|Location: Edgbaston Dated: friday 23 july Time: 3:00 p.m. BST (women) and 6:30 p.m. (men)|
|Blanket: Live BBC Radio 5 live radio commentary on live sports and text commentary with clips and analysis on the BBC Sport website and app.|
The Hundred continues on Friday and with it comes a big pile of stardust.
The legendary former Australian spinner Shane Warne comes into the limelight as the men’s coach of London Spirit, which begins its campaign against Birmingham Phoenix at Edgbaston.
Warne is known as one of the greatest bowlers in history, blessed with one of the sharpest cricket brains on the market, and is now stepping up his first real coaching role.
He does so through an intriguing partnership with Spirit captain Eoin Morgan, the man who revolutionized English cricket as the men’s World Cup-winning captain.
“Expect the unexpected,” Warne told BBC Sport.
“Expect different things, but expect some entertaining cricket from London Spirit for sure.”
Warne’s only coaching experience dates back to 2008, when he led the Rajasthan Royals to the Indian Premier League title while captaining the team, long before she became the machine full of superstars that she is today.
“There won’t be any hair dryer treatments in public, but there might be a few behind the scenes for sure,” the 51-year-old laughed, before adding to hastily the words “I hope this is not necessary!”
A partnership between Warne and Morgan looks set to attack cricket.
Warne, often described as the best captain Australia has ever had, is one of the most aggressive players to ever play the game – just ask any English hitter from the ’90s or early days. from the 2000s.
While Morgan spent a recent time in Covid-19 isolation, Warne was on the other end of the phone as the pair charted their course to success.
“He doesn’t like team meetings and doesn’t like those silly ladders in warm-ups,” Warne said.
“We’re both on the right track there.
“We went through scenarios – good and bad – asking him his opinion on certain situations and if he had thought of this or that.
“It’s my job to challenge.
“I will give them [the players] options, what I think I would and suggestions, but at the end of the day, they’ll make the last call. “
And the new format of cricket offers plenty of opportunities for tactics to come to the fore.
The sleeves are shorter while the ability for bowlers to throw 10 balls in a row adds a new dimension.
“Someone could throw 20 of 25 balls on the power play,” Warne said. “Someone could throw 20 out of 25 balls at the end.
“When there isn’t much between the teams, it can depend on your thinking and the right pitches.
“We have the best white ball captain in world cricket so we have an advantage there.
“I hope I can help with some of the tactical things and try to inspire them to play well.”

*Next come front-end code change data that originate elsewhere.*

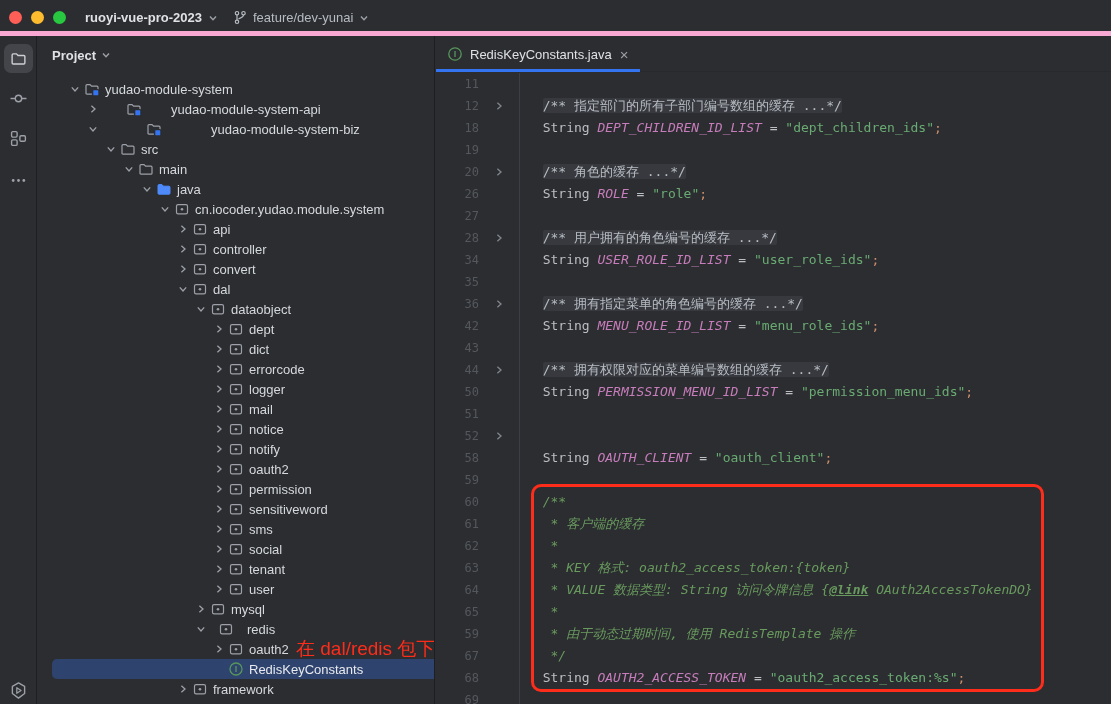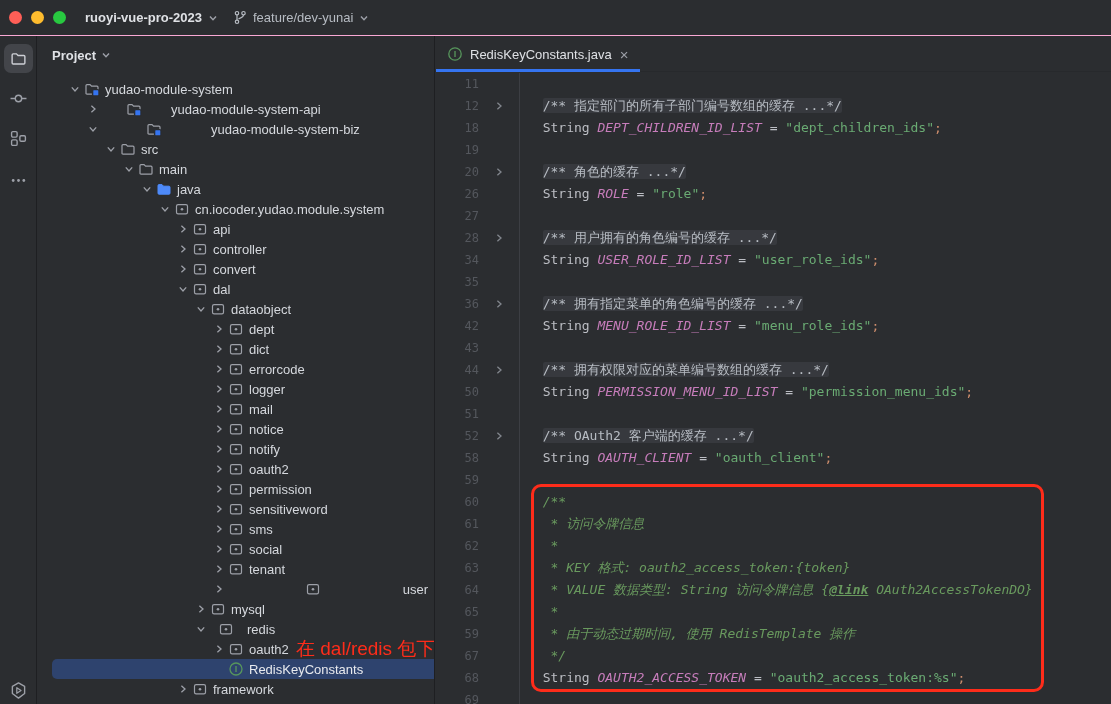"ruoyi-vue-pro-2023" .titlebar { border-bottom: 1px solid #f9a8d4 -> 5px solid #f9a8d4 }
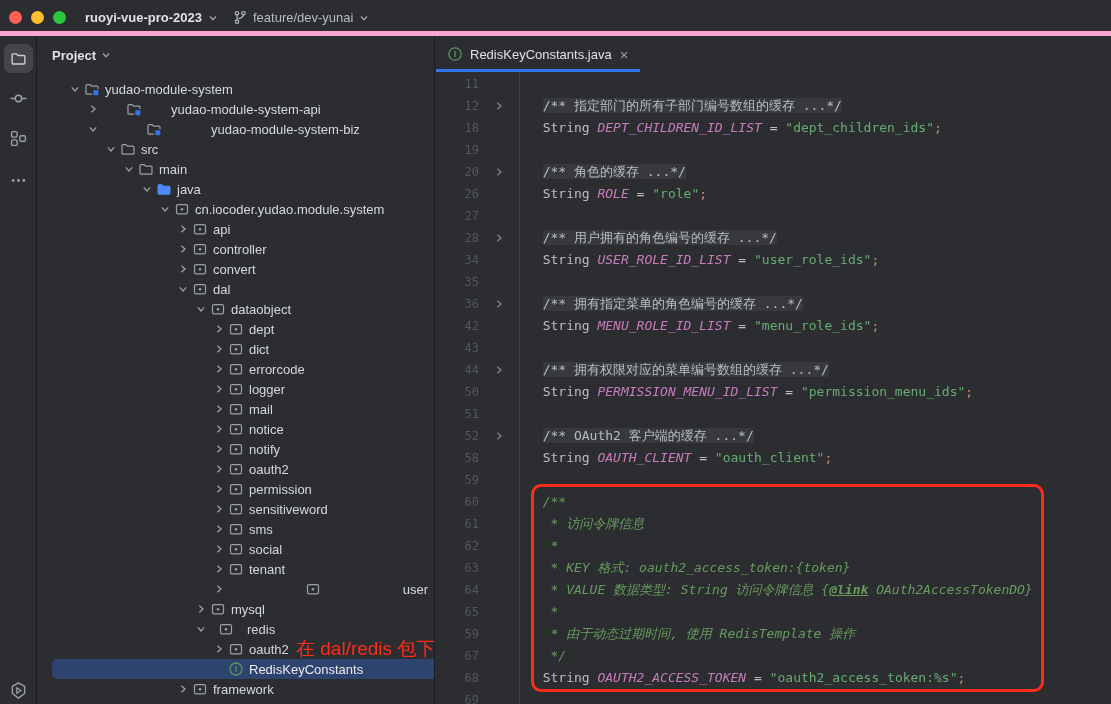"/** OAuth2 客户端的缓存 ...*/" span.src { html: <span><span> </span><span>/** OAuth2 客户端的缓存 ...*/</span></span> -> none }
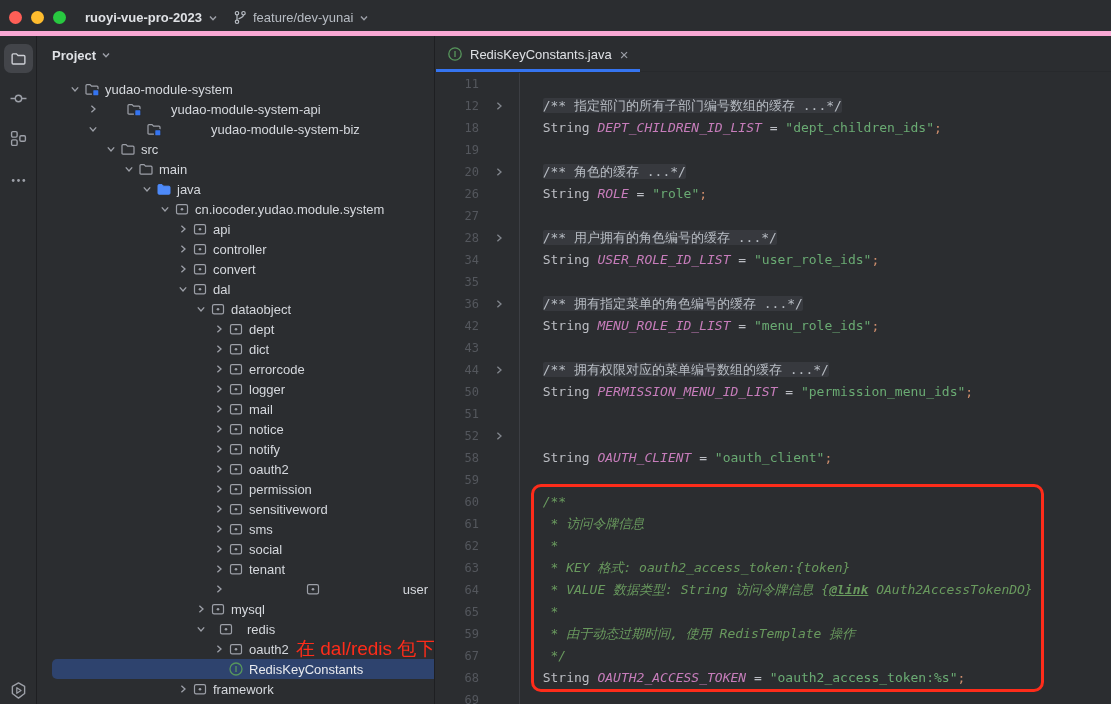"* 访问令牌信息" span.tk-cmt { text: 访问令牌信息 -> 客户端的缓存 }
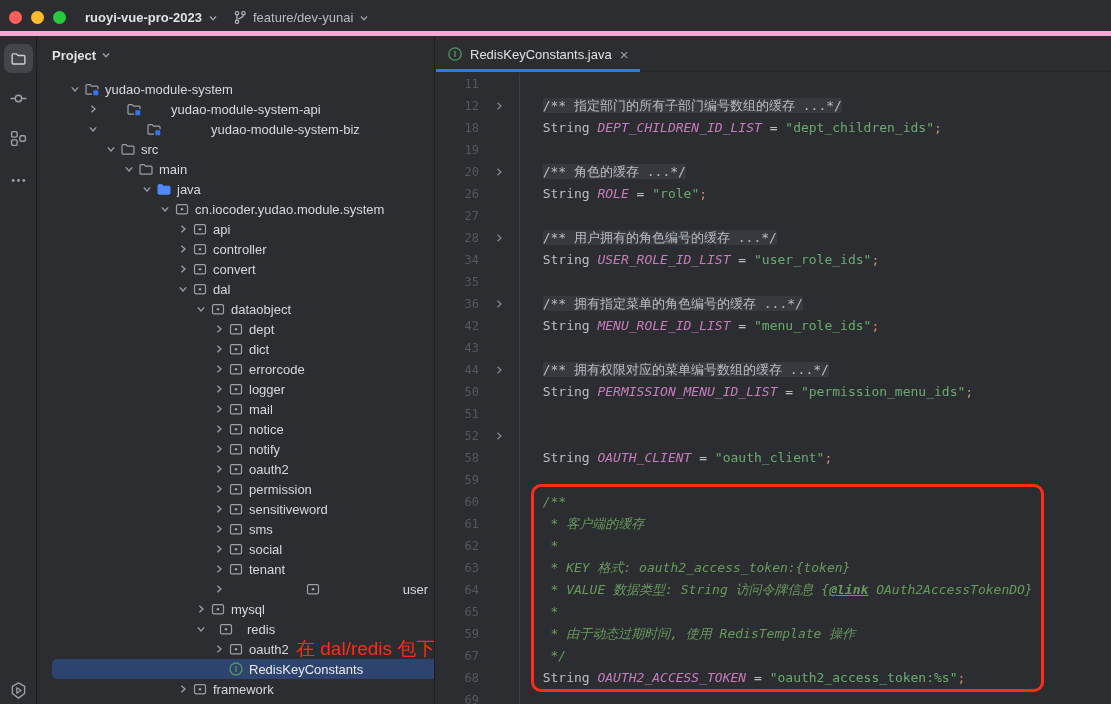"user" div.tree-row { justify-content: space-between -> none }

Warne has pushed back further attempts to get more details on these tactical plans, but has released a teaser.
“Just watch out for Mr. Nabi,” Warne said of Spirit’s Afghan international multi-talent, Mohammad Nabi. “He might play a different role than people expect.”
At 36, Nabi, primarily a middle-order hitter who plays off-spin, is one of many senior players on a team that Warne admits to having gone “under the radar.”
They will be hurt by the loss of Zak Crawley, Dan Lawrence and Mark Wood to England after two games, but have Morgan, Pakistani fast pitcher Mohammad Amir, as well as former England internationals Joe Denly, Ravi Bopara and Jade Dernbach.
At the other end of the scale is Blake Cullen, a 19-year-old Middlesex bowler, one of England’s most exciting young talents. Keep an eye out for Australian Josh Inglis, this year’s T20 Blast top scorer to date.
“We’re in pretty good shape,” Warne said.
“Everyone has a good team. It will depend on execution, strategy and tactics and sometimes making the right decisions at the right time.”
Could this be where Spirit would have a big advantage?